A 47 ans, elle a pourtant régulièrement adapté son activité pour répondre aux nouveaux modes de consommation. « En plus des marchés traditionnels, de la grande distribution et des restaurants, avec mon mari on participe aux marchés de producteurs, on a une cabane de dégustation face à la mer et on tient un bar à huîtres pour les festivités ou les concerts. Mais avec le confinement, toute la vente de détail s’est arrêtée », résume-t-elle.
« Et il n’est pas question de se mettre en chômage quand on travaille le vivant. On est à – 80% de notre chiffre d’affaires habituel. Si on avait fait de la vente en gros, on serait déjà mort », dit-elle, alors que depuis le confinement, il n’est plus rare de voir dans le Sud-Ouest des ostréiculteurs tenter d’écouler leur production aux carrefours routiers ou sur des parkings.
Comme Fanny Marié, « l’ensemble de la profession a vu son chiffre d’affaires baisser des trois quarts », abonde Daniel Coirier, président du Comité régional de la conchyliculture de Poitou-Charentes.
« On a besoin de soutien comme les autres secteurs », insiste-t-il, rappelant qu’avant le confinement décrété le 12 mars, les ostréiculteurs ont déjà été malmenés.
« En janvier dernier, l’épidémie de gastro-entérite nous a fait mal, et depuis trois ans, les tempêtes sont plus dures et cassent beaucoup de matériel en mer », rappelle Fanny Marié.
– Inquiétudes pour Noël –
Pour leur venir en aide, la députée girondine LREM Sophie Panonacle a mobilisé 28 de ses collègues pour adresser le 25 mai un courrier au gouvernement.
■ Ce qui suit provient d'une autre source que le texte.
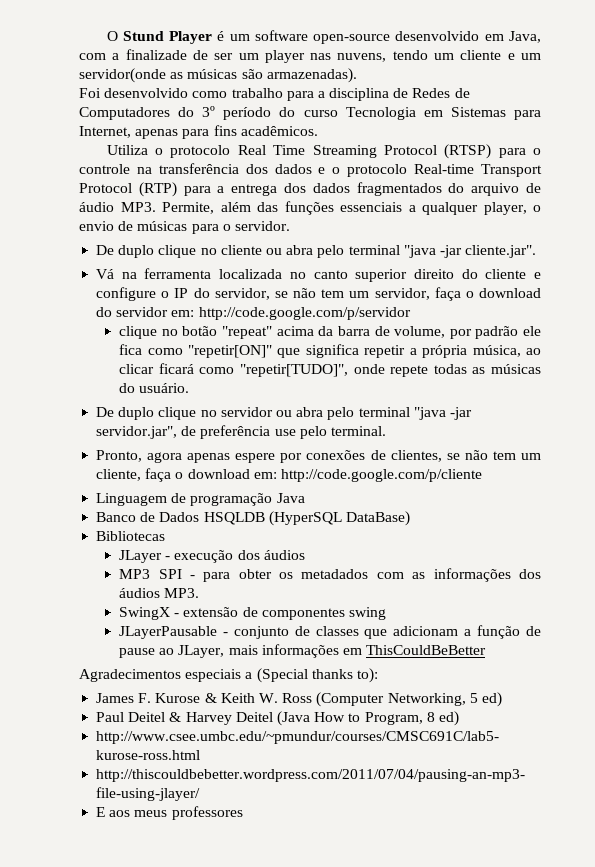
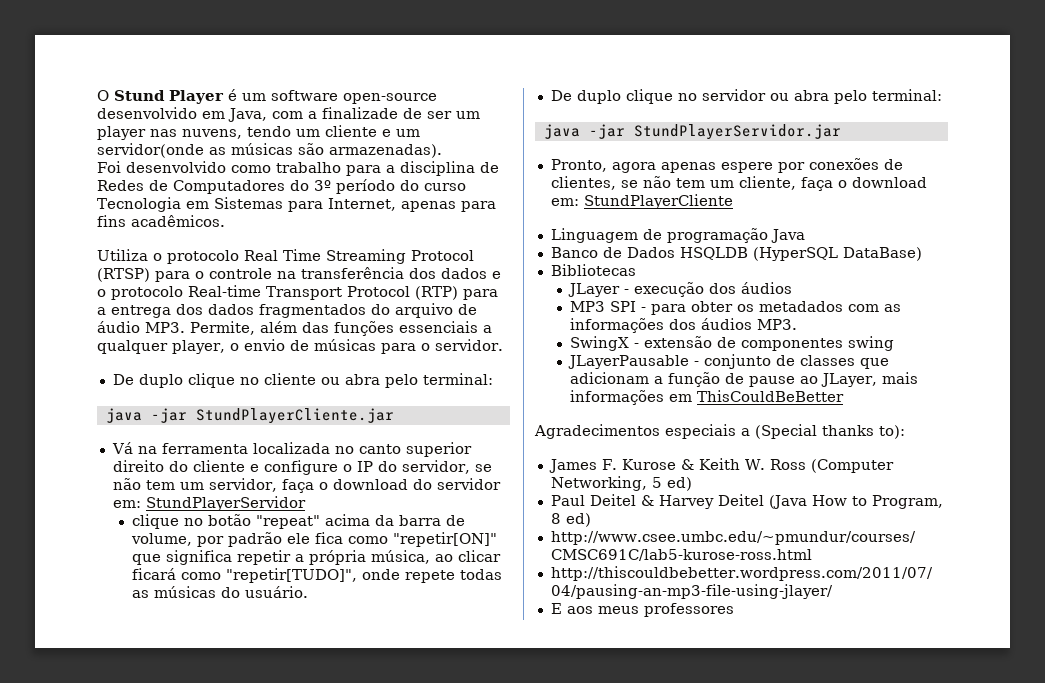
[348,245,537,258] terminal "java -jar cliente.jar". -> [422,373,493,385] [105,408,394,424] terminal: // java -jar StundPlayerCliente.jar
[198,307,411,320] http://code.google.com/p/servidor -> [145,496,306,511] StundPlayerServidor
[358,407,472,420] [96,425,386,439] terminal "java -jar servidor.jar", de preferência use pelo terminal. -> [871,89,942,101] [543,124,841,140] terminal: // java -jar StundPlayerServidor.jar
[280,469,482,482] http://code.google.com/p/cliente -> [583,194,733,209] StundPlayerCliente

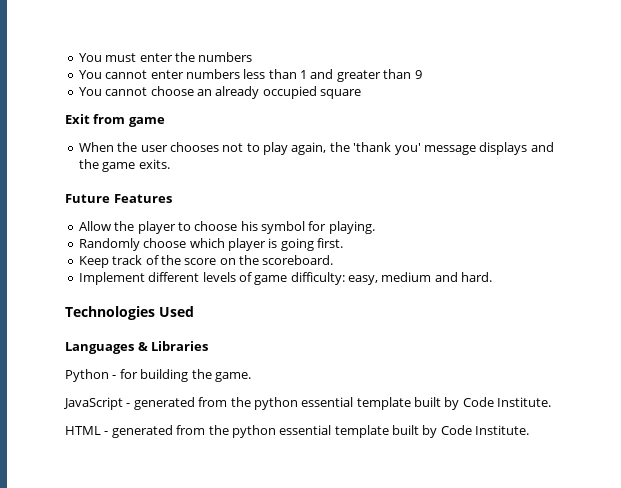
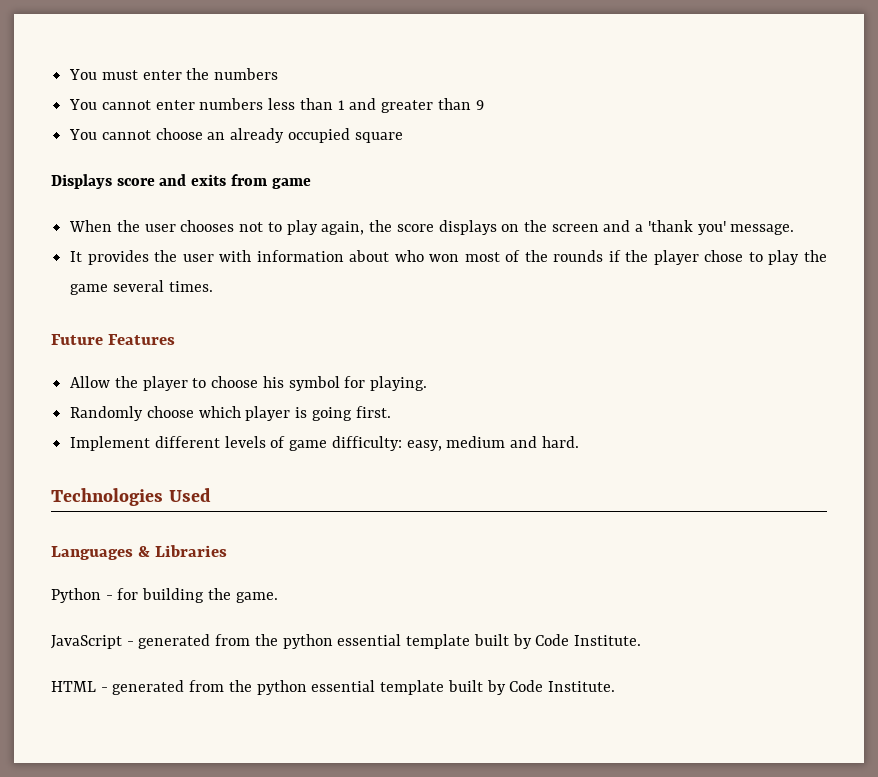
[65,114,90,124] Exit -> [51,174,227,189] Displays score and exits
[353,142,554,155] [78,159,170,172] 'thank you' message displays and the game exits. -> [396,220,795,235] [70,250,828,265] [70,280,213,295] score displays on the screen and a 'thank you' message. // It provides the user with information about who won most of the rounds if the player chose to play the game several times.
[78,255,334,268] // Keep track of the score on the scoreboard. -> (391, 412) none

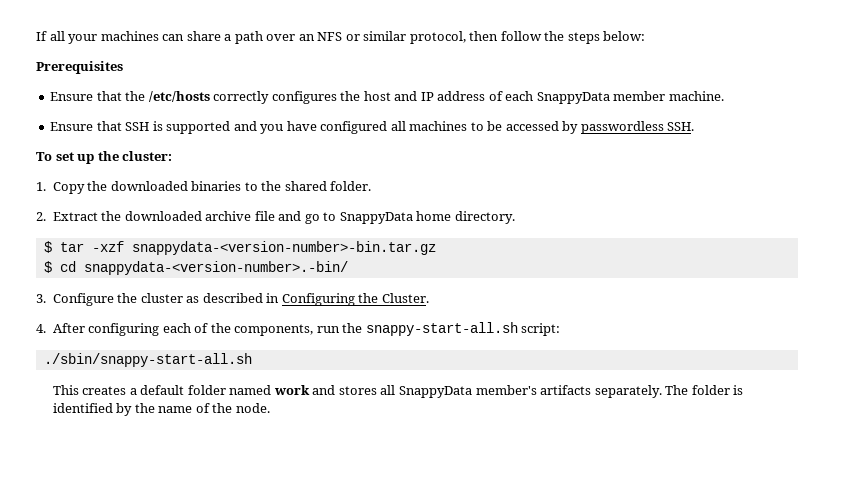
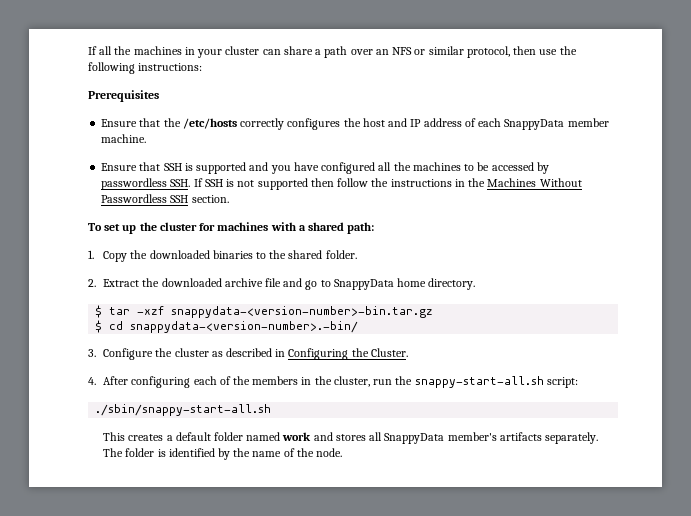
[68,31,159,44] your machines -> [114,46,260,58] the machines in your cluster
[500,31,646,44] follow the steps below: -> [539,46,577,55] [88,62,203,74] use the following instructions:
(406, 126) none -> [393,162,411,171] the
[36,151,173,164] // To set up the cluster: -> [193,178,582,190] [101,194,229,203] [88,222,375,234] If SSH is not supported then follow the instructions in the Machines Without Passwordless SSH section. // To set up the cluster for machines with a shared path:
[234,324,314,336] components, -> [252,376,370,387] members in the cluster,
Les élus demandent « le même traitement pour la filière ostréicole que pour les entreprises du secteur touristique, à savoir l’exonération des cotisations sociales pour une période de 6 mois à compter de mars 2020 ainsi que l’annulation des loyers et des redevances d’occupation du domaine public ».
Car les ostréiculteurs payent pour occuper les bords de l’océan avec leurs parcs à huitres.
Le député LR de Charente-Maritime Didier Quentin a lui réécrit au ministre de l’agriculture pour rappeler les difficultés des « paysans de la mer ».
Car les difficultés de l’ostréiculture de Charente-Maritime, dont la production annuelle de quelque 40.000 tonnes fait vivre un petit millier d’exploitants, pourraient encore empirer à l’automne.
« Espérons que l’été sera bon en termes de ventes sinon on va avoir des surstocks, ce qui fera chuter le cours de l’huître », prévient Laurent Chiron, président du groupement de qualité Marennes-Oléron.
Or c’est à l’automne que les ostréiculteurs négocient le prix des huîtres pour les fêtes de fin d’année, un moment crucial pour le département qui reste le premier producteur d’huîtres français et pèse un tiers des expéditions internationales.
« Le seul mois de décembre représente environ 50% du chiffre d’affaires annuel d’une entreprise », souligne Laurent Chiron. Et si une deuxième vague pandémique frappe l’Hexagone à cette période, « c’est la fin. Je ne sais pas comment on fera ».